Sunday, March 3, 2013

Voting Rights Act Still Needed

In case you haven't heard--meaning that you have probably been living under a rock for the past month--there are a few things that are happening historically that need your immediate attention.  The Supreme Court is deciding whether to uphold the 1965 Voting Rights Act, making Southern states like Mississipi and Alabama--who have long and bloody histories of denying African Americans the right to vote--get fed approval before making any changes to their state voting practices/laws.  To be clear, the VRA was put in place because these states have historically legislated racial terrorism.
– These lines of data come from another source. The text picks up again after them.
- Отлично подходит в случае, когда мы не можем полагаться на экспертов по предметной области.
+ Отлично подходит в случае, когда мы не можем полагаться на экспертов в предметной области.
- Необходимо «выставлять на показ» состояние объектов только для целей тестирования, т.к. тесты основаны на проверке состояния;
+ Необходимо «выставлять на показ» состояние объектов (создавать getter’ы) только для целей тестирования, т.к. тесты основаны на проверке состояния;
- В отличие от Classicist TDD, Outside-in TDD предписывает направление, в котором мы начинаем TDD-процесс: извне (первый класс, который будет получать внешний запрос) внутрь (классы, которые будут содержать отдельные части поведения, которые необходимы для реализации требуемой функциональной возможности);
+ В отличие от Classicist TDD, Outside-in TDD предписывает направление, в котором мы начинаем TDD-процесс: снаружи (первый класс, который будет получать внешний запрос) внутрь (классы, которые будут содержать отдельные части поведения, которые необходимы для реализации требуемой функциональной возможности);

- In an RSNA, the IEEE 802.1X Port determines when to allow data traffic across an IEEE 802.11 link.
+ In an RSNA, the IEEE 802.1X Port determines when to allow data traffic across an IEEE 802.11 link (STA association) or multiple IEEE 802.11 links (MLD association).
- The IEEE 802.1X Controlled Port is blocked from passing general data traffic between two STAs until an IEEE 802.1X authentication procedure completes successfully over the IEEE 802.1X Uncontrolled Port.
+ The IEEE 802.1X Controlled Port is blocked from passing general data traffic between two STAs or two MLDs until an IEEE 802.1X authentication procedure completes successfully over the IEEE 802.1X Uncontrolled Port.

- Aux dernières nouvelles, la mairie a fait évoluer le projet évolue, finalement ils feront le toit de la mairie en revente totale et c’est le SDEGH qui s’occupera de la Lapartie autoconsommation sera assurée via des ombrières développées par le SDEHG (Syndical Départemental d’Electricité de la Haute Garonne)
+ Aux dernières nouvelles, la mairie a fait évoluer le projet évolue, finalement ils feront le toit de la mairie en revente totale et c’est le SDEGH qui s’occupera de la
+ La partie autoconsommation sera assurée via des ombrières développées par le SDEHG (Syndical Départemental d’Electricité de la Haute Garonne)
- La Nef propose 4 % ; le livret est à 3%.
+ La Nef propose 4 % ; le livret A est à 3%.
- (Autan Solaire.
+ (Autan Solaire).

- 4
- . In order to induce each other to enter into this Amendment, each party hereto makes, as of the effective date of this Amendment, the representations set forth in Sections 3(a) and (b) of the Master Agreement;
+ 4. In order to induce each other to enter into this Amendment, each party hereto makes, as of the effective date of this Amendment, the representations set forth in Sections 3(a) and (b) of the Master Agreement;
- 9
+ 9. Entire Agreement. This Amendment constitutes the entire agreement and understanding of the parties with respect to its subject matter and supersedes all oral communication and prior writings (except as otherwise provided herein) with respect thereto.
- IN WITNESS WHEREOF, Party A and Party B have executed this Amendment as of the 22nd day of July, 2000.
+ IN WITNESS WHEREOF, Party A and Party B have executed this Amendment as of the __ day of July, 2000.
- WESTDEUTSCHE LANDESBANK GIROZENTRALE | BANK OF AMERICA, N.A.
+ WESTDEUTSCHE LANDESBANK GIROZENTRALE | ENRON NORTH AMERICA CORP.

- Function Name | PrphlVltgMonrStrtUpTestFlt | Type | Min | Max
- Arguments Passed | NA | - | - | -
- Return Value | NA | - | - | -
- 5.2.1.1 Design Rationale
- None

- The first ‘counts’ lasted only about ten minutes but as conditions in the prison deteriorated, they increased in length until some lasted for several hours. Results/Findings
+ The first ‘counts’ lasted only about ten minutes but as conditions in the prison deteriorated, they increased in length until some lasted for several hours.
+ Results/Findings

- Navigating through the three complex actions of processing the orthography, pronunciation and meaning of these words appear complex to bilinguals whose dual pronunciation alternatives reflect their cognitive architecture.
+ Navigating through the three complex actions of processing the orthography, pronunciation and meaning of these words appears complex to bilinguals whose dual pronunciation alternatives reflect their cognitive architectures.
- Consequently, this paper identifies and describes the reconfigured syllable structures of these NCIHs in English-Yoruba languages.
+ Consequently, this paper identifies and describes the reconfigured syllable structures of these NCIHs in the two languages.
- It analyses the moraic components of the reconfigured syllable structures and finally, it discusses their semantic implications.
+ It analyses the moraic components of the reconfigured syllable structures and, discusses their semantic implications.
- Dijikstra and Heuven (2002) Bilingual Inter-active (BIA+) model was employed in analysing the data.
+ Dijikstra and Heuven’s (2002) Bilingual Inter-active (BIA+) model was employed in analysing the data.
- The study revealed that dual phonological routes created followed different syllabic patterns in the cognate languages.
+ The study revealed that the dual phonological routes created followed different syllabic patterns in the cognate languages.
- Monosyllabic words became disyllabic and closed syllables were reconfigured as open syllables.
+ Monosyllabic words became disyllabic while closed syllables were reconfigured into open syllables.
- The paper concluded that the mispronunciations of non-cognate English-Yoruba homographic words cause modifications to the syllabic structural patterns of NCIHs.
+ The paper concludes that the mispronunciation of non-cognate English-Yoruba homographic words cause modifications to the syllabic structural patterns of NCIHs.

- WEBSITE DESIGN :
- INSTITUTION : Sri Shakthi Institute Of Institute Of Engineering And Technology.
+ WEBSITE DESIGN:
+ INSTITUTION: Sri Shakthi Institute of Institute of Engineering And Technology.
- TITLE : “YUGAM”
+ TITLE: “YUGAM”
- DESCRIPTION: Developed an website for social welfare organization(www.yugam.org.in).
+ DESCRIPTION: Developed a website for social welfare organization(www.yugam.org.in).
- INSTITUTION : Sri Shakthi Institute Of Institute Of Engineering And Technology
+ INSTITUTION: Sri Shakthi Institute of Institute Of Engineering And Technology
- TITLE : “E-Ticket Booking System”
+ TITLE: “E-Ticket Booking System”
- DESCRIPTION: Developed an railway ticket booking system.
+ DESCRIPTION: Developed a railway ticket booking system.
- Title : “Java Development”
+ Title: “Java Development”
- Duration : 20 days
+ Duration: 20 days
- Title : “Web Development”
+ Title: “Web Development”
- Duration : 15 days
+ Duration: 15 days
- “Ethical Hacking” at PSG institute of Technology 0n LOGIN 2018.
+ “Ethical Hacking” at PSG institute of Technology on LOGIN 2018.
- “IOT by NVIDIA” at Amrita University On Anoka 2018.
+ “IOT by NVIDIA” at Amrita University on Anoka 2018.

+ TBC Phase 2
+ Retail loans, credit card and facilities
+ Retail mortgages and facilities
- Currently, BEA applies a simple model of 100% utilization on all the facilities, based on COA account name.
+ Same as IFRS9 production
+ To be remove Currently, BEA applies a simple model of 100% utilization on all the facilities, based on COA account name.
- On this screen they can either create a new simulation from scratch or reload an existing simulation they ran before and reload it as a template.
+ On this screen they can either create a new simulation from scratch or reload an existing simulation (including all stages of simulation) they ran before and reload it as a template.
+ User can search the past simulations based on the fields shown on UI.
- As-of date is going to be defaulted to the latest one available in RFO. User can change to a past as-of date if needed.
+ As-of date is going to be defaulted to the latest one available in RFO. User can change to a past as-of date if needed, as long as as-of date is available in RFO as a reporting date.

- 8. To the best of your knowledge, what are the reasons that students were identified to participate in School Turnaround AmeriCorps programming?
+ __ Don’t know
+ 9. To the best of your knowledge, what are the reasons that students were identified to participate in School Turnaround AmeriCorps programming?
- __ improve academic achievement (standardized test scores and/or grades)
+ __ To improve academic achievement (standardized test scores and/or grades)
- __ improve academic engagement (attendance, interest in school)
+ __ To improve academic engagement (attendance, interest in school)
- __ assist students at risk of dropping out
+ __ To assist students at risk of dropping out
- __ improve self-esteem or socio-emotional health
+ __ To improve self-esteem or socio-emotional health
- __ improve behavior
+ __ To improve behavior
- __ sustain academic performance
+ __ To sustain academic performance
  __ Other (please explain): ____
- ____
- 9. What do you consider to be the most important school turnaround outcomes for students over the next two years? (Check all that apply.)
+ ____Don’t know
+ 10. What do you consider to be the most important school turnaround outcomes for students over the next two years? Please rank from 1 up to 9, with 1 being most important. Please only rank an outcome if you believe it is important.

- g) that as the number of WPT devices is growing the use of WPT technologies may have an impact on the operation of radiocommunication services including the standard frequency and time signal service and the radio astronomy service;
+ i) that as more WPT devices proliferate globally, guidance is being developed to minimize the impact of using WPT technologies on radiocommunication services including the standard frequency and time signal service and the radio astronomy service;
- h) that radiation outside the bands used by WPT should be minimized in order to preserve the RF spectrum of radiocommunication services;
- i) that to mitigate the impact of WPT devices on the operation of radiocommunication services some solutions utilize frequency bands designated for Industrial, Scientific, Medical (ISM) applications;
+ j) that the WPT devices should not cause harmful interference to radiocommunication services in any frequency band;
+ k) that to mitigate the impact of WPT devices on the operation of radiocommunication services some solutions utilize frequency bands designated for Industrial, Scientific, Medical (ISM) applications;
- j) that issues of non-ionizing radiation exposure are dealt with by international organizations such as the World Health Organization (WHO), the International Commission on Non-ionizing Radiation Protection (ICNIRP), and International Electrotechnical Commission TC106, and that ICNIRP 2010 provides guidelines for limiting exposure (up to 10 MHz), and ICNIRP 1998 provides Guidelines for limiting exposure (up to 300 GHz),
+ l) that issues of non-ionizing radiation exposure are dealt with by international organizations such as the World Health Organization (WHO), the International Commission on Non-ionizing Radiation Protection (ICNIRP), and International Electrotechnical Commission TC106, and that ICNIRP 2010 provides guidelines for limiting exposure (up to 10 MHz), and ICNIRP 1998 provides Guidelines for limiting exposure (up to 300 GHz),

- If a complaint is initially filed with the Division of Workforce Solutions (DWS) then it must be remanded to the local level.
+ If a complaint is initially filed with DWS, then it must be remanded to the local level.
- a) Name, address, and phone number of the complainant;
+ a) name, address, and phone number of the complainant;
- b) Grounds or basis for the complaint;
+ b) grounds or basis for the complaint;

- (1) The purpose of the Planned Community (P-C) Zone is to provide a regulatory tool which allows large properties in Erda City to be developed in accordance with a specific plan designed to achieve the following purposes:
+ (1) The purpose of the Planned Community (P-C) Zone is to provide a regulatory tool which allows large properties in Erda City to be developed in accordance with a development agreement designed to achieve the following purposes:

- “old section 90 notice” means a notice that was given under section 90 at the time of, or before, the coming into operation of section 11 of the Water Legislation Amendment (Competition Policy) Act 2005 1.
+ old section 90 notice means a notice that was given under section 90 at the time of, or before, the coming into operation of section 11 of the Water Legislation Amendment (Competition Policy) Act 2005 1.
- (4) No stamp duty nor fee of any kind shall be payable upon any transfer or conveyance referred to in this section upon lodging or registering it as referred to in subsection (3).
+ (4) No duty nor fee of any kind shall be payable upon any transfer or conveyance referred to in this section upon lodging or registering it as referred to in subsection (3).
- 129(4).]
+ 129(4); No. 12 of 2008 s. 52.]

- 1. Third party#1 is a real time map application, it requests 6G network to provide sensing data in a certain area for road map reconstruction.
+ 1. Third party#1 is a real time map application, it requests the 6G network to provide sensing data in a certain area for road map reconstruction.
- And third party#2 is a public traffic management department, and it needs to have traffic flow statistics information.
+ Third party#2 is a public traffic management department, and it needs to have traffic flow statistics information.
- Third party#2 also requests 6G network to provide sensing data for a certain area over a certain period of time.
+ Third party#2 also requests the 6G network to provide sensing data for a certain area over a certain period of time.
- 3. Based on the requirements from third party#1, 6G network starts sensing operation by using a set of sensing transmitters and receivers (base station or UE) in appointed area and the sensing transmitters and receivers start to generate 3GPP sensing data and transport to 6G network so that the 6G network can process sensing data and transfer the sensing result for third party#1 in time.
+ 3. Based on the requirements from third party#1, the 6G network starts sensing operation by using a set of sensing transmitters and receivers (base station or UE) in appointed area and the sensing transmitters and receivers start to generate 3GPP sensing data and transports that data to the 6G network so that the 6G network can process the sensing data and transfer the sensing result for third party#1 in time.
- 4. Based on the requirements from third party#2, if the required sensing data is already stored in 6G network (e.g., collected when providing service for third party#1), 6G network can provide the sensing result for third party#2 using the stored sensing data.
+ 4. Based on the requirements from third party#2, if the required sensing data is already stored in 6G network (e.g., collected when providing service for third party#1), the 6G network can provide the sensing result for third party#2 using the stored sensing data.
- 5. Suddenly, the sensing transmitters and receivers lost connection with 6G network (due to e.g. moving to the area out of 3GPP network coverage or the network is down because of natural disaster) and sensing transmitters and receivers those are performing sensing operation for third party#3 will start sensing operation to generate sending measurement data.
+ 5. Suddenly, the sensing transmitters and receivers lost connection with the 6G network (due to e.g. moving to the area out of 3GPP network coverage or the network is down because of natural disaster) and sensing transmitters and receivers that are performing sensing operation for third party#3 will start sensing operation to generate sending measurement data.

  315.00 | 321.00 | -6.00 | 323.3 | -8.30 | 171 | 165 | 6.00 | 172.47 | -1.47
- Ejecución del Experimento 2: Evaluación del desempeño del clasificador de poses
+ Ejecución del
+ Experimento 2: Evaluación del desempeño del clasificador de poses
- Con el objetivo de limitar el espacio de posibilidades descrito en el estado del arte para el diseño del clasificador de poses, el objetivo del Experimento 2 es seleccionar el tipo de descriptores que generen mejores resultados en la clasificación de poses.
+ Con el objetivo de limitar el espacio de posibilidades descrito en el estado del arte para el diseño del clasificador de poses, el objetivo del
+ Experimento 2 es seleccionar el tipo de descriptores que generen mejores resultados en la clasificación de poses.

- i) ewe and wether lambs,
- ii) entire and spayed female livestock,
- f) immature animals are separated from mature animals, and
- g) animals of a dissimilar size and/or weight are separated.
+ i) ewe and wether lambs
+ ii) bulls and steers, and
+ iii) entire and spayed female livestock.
From poll taxes--which only applied to blacks--to draconian laws designed to intimidate black voters--like making people memorize the state's constitution or guess the number of jelly beans in a two gallon jug--, the states were not only complicit in this process of racial terrorism, they were by all accounts the driving force.

While it makes perfect sense to me to end laws that are no longer needed (shout out to Mississippi for finally making it officially legal in the state not to own slaves), it is irresponsible and indeed dangerous to eliminate laws, especially ones that protect American citizens from state-sponsored terrorism, without careful deliberation.

If the Supreme Court errs here, it should certainly be on the side of protecting freedom, not caving to claims of federal government overreach or the notoriously racist claims of states rights.  The voting debacle that took place in the last presidential election cycle, of which Florida--the state in which I now reside--was a primary culprit in trying to suppress the black and Democratic vote, should reveal the pressing need to keep such federal laws/mandates in place.

The problem is that we have been conditioned to see racism as passe, the election of the first black president for two consecutive terms just added fuel to the fire of this dangerous myth.  Tell the 1.4 million black men in prison that we are post-racial or peep this: "Today, 1 in 15 African-American children and 1 in 42 Latino children have a parent in prison, compared to 1 in 111 white children. In some areas, a large majority of African-American men – 55 percent in Chicago, for example – are labeled felons for life, and, as a result, may be prevented from voting and accessing public housing, student loans and other public assistance."

And, no, black and brown men are not pathologically criminal.  What they are is systemically targeted--that is, they are not committing more crimes than white men or, for that matter, doing more drugs or handling more firearms (go to the white surburbs if you want to know where all the guns are in our society), they're simply being convicted at much higher rates than their white peers for the largely the same crimes.

In a word, if you're poor and of color, you are prison bait.  Plain and simple.  And, as Michelle Alexander so brilliantly argues in The New Jim Crow, mass incarceration is the new form of black political and economic disenfranchisement. 

Given that our impulse as Empire is to forget that which challenges or contradicts whites' will to power, it is hardly surprising that important debates--like the one before the Supreme Court discussed above--tend to be ahistorical and grounded in emotion rather than fact.  Have we come along way since that historic ruling against voting suppression in the South.  Of course.  No one is debating that, but there is a distinct difference in moving in the right direction and arriving at one's destination.


So to the folks out there who think that any invocation of race to address matters such as these is an act of "playing the race card," which seemed to be a recurring them in the comment section of a piece on CNN I was reading this morning about the Emory U's racial problems, including the asinine comments of the University prez, James W. Wagner, I say do your historical homework.

If we're being real, whites invented the race card (can you say legacy admissions, the prison industrial complex, and corporate welfare or slavery, Japanese internment camps, and Native American genocide).  Now, racial privilege, which blacks folks have never historically benefited from (and, for the record, Affirmative Action is a corrective to white male supremacy not racial privilege) is somehow magically the domain of black and brown folks.  The growing wealth gap between whites and black/brown folks blows that argument up.  White hegemony is a mofo.

Nobody wants this country to be post-racist more than black and brown folks.  Trust me.  But the extant reality of institutionalized racism and structural inequalities keeps getting in the way.  So enough with the race card rhetoric already.  Its insulting and historically absurd.